==== MATERIAL SUPPLIED ====
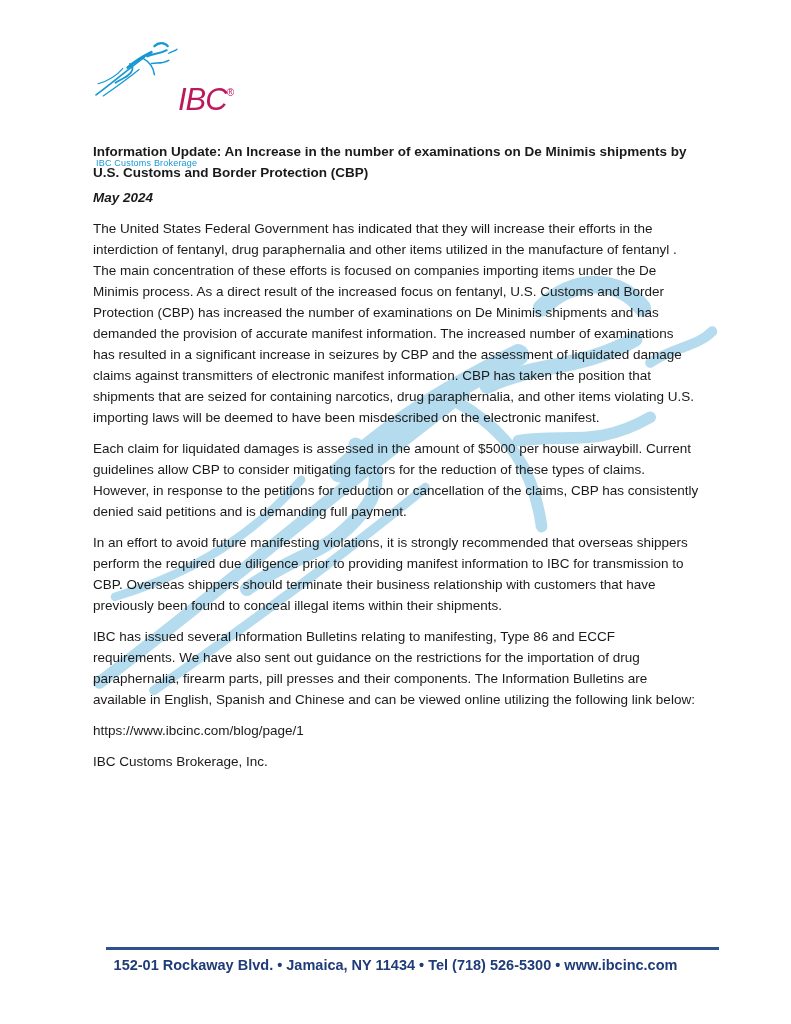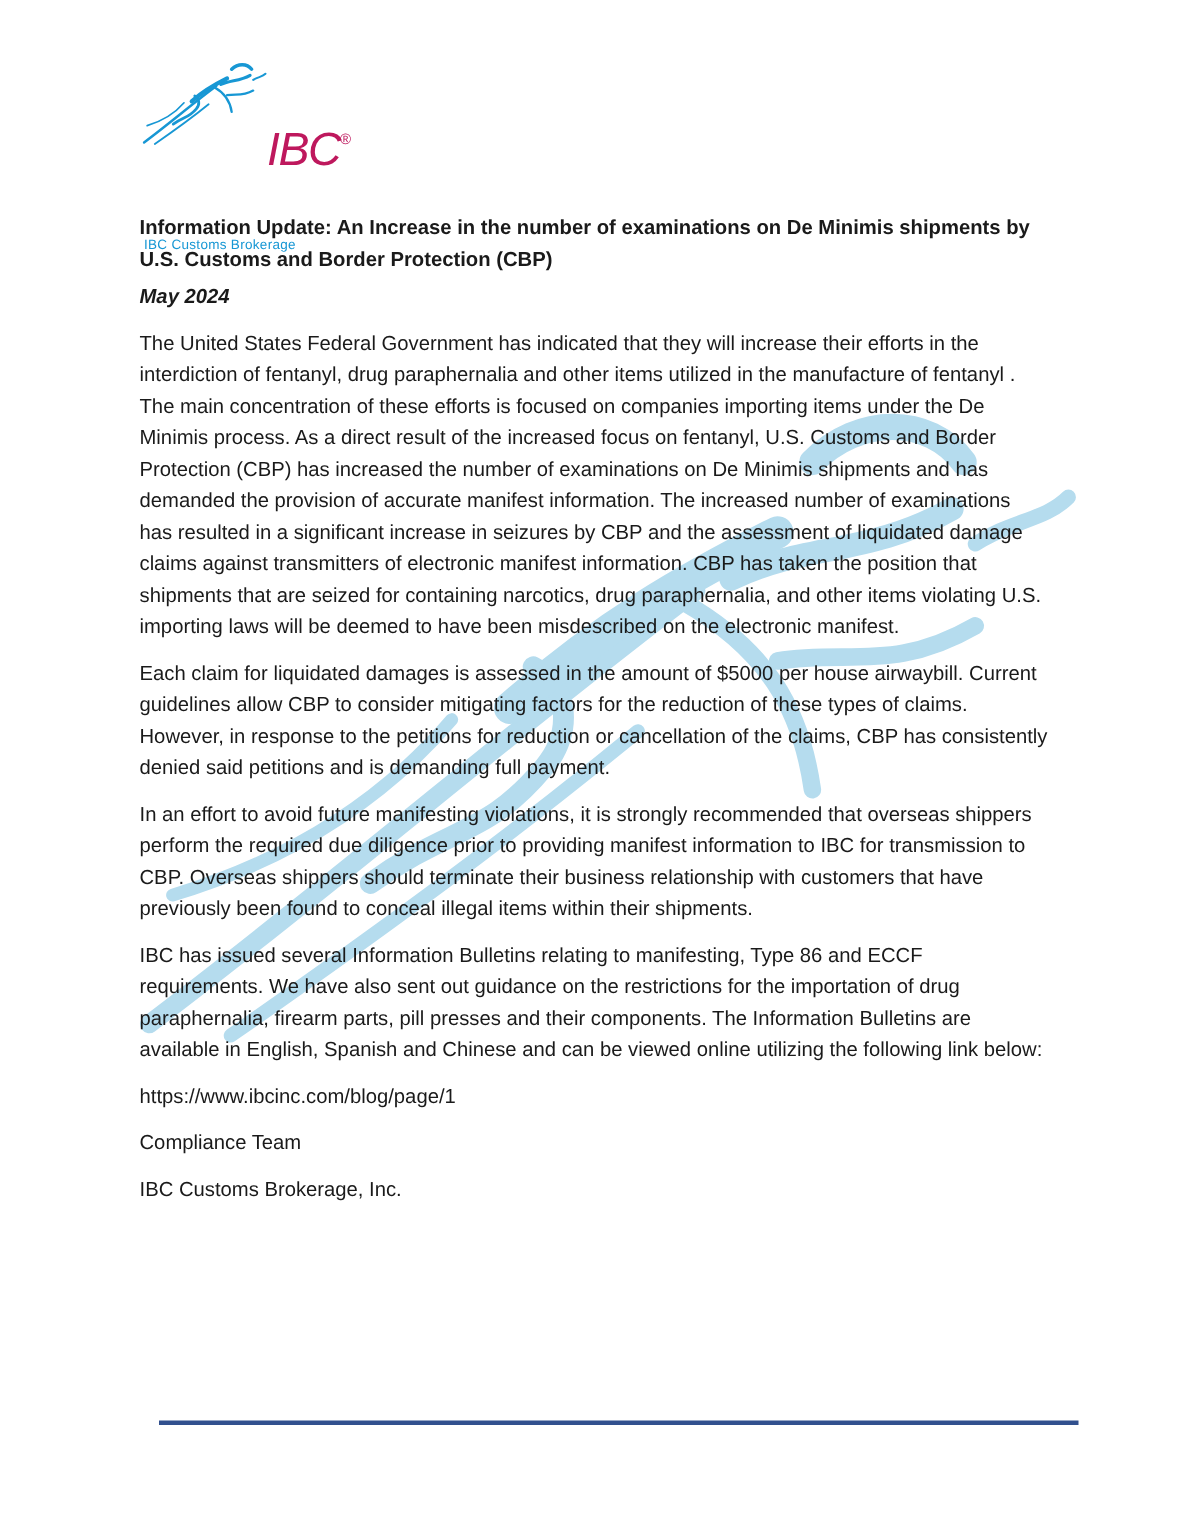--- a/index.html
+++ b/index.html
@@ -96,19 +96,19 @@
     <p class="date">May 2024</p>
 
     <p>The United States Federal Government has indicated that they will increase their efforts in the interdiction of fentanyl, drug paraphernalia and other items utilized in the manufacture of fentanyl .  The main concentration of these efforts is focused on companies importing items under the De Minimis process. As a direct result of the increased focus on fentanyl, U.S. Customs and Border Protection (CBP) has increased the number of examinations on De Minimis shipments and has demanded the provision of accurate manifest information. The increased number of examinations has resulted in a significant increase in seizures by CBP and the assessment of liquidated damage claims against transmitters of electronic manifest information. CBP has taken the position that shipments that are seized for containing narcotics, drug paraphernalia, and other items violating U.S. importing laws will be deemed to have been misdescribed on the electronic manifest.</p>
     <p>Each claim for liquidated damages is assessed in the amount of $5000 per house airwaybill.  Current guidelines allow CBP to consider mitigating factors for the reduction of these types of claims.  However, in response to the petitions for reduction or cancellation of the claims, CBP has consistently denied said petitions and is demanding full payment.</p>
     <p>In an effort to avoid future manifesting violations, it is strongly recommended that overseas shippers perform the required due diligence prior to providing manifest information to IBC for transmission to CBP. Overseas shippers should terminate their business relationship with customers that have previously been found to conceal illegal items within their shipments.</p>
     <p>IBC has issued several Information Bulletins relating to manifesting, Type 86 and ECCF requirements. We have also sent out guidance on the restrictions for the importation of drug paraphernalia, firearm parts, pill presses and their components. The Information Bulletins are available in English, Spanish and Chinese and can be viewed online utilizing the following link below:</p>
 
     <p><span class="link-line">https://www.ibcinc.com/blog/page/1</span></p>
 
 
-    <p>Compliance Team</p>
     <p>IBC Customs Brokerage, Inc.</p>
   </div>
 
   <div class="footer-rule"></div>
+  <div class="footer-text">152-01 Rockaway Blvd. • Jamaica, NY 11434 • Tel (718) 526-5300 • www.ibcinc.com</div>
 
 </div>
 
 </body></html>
====
WHAT THIS TASK INVOLVES => The response should repeat each record precisely and contain no pictures.

EXPECTED ANSWER =>
--- a/index.html
+++ b/index.html
@@ -96,19 +96,19 @@
     <p class="date">May 2024</p>
 
     <p>The United States Federal Government has indicated that they will increase their efforts in the interdiction of fentanyl, drug paraphernalia and other items utilized in the manufacture of fentanyl .  The main concentration of these efforts is focused on companies importing items under the De Minimis process. As a direct result of the increased focus on fentanyl, U.S. Customs and Border Protection (CBP) has increased the number of examinations on De Minimis shipments and has demanded the provision of accurate manifest information. The increased number of examinations has resulted in a significant increase in seizures by CBP and the assessment of liquidated damage claims against transmitters of electronic manifest information. CBP has taken the position that shipments that are seized for containing narcotics, drug paraphernalia, and other items violating U.S. importing laws will be deemed to have been misdescribed on the electronic manifest.</p>
     <p>Each claim for liquidated damages is assessed in the amount of $5000 per house airwaybill.  Current guidelines allow CBP to consider mitigating factors for the reduction of these types of claims.  However, in response to the petitions for reduction or cancellation of the claims, CBP has consistently denied said petitions and is demanding full payment.</p>
     <p>In an effort to avoid future manifesting violations, it is strongly recommended that overseas shippers perform the required due diligence prior to providing manifest information to IBC for transmission to CBP. Overseas shippers should terminate their business relationship with customers that have previously been found to conceal illegal items within their shipments.</p>
     <p>IBC has issued several Information Bulletins relating to manifesting, Type 86 and ECCF requirements. We have also sent out guidance on the restrictions for the importation of drug paraphernalia, firearm parts, pill presses and their components. The Information Bulletins are available in English, Spanish and Chinese and can be viewed online utilizing the following link below:</p>
 
     <p><span class="link-line">https://www.ibcinc.com/blog/page/1</span></p>
 
 
-    <p>Compliance Team</p>
     <p>IBC Customs Brokerage, Inc.</p>
   </div>
 
   <div class="footer-rule"></div>
+  <div class="footer-text">152-01 Rockaway Blvd. • Jamaica, NY 11434 • Tel (718) 526-5300 • www.ibcinc.com</div>
 
 </div>
 
 </body></html>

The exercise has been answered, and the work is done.